• **Task to carry out**: Copy the lines below exactly. Start at the first and finish with the line containing "(1355, 531) none".

── Records supplied

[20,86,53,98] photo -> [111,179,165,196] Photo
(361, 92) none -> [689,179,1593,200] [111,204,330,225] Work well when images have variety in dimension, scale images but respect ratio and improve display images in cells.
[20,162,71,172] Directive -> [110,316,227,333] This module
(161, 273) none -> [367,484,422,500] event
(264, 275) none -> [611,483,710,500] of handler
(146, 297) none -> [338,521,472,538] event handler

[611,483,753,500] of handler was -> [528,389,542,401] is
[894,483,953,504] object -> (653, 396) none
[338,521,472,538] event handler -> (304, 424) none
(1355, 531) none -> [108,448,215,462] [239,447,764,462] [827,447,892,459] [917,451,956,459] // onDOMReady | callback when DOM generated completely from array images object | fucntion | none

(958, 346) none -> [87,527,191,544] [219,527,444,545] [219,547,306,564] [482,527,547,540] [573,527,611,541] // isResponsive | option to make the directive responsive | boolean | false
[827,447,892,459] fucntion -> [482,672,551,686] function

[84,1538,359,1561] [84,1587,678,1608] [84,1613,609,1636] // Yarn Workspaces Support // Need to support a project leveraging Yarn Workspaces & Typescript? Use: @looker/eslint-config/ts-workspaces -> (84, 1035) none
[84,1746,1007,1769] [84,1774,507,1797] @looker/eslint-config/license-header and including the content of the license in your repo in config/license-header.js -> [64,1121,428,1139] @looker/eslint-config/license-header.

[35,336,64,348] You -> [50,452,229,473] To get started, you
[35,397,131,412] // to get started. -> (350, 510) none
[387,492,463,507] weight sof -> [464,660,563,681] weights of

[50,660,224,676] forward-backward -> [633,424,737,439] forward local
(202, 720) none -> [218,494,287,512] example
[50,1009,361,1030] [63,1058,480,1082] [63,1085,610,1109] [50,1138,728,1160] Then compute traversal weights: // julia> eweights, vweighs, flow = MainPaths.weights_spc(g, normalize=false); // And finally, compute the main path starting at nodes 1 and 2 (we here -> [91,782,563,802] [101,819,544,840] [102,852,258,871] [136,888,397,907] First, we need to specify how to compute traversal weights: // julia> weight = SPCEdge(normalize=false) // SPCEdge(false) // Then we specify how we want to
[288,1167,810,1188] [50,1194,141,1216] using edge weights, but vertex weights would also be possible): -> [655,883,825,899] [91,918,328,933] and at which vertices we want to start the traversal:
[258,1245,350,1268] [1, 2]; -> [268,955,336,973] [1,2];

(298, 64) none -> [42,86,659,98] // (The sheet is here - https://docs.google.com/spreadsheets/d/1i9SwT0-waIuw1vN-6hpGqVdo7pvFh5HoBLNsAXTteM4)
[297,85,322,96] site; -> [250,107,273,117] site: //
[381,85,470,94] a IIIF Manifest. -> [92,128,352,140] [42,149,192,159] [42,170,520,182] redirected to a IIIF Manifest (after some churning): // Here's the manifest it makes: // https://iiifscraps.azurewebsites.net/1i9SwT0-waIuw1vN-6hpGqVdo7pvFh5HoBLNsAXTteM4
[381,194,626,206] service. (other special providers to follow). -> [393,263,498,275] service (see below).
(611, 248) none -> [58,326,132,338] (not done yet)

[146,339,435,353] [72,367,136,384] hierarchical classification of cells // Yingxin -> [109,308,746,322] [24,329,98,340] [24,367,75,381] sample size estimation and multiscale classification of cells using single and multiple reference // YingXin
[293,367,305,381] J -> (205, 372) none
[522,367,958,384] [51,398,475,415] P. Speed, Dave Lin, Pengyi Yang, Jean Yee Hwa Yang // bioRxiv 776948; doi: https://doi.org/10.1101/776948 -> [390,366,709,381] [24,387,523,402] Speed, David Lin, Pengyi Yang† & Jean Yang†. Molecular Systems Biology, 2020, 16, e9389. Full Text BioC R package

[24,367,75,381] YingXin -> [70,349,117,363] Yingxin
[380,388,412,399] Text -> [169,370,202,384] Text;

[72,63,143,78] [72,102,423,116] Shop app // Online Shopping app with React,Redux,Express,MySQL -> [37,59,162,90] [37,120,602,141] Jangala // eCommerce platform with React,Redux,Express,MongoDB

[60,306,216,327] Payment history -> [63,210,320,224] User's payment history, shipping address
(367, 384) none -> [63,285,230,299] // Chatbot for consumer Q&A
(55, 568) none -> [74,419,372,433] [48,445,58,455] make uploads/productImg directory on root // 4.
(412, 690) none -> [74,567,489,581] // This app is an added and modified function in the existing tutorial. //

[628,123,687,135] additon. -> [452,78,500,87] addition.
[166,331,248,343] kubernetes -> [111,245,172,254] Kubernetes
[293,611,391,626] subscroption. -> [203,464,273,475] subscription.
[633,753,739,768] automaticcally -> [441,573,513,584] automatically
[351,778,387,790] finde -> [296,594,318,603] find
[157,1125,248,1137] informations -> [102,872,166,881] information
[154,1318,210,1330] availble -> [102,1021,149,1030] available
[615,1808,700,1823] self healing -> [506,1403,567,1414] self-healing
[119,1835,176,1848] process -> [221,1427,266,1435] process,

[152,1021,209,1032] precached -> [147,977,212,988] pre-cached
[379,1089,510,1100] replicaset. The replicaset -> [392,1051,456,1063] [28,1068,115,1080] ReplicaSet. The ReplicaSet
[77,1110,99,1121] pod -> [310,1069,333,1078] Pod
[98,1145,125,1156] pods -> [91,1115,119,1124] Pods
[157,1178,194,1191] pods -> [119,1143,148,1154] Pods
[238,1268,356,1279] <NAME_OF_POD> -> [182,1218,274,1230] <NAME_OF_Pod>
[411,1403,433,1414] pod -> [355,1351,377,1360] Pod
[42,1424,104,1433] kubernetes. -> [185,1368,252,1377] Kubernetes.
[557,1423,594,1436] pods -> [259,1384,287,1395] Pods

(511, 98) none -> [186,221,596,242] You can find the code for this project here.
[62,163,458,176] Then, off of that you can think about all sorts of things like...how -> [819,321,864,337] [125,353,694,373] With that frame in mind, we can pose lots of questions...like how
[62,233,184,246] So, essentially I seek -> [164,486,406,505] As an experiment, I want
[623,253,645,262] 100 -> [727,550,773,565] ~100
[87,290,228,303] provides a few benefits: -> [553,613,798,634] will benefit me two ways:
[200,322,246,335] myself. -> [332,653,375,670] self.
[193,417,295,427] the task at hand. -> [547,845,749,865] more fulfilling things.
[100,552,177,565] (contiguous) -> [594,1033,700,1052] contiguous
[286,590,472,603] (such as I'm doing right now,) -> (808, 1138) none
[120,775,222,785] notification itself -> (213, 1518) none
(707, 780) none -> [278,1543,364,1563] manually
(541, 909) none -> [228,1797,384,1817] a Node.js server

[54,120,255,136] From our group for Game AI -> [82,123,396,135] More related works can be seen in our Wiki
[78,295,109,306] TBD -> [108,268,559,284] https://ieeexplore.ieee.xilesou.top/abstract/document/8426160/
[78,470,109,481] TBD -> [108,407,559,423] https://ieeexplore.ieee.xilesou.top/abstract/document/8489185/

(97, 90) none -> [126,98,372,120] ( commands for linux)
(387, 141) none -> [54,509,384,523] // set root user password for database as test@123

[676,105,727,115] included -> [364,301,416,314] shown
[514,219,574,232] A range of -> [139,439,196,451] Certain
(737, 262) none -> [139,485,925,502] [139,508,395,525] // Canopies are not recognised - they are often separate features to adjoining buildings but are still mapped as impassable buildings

────

• **Task output**:
[20,86,53,98] photo -> [111,179,165,196] Photo
(361, 92) none -> [689,179,1593,200] [111,204,330,225] Work well when images have variety in dimension, scale images but respect ratio and improve display images in cells.
[20,162,71,172] Directive -> [110,316,227,333] This module
(161, 273) none -> [367,484,422,500] event
(264, 275) none -> [611,483,710,500] of handler
(146, 297) none -> [338,521,472,538] event handler

[611,483,753,500] of handler was -> [528,389,542,401] is
[894,483,953,504] object -> (653, 396) none
[338,521,472,538] event handler -> (304, 424) none
(1355, 531) none -> [108,448,215,462] [239,447,764,462] [827,447,892,459] [917,451,956,459] // onDOMReady | callback when DOM generated completely from array images object | fucntion | none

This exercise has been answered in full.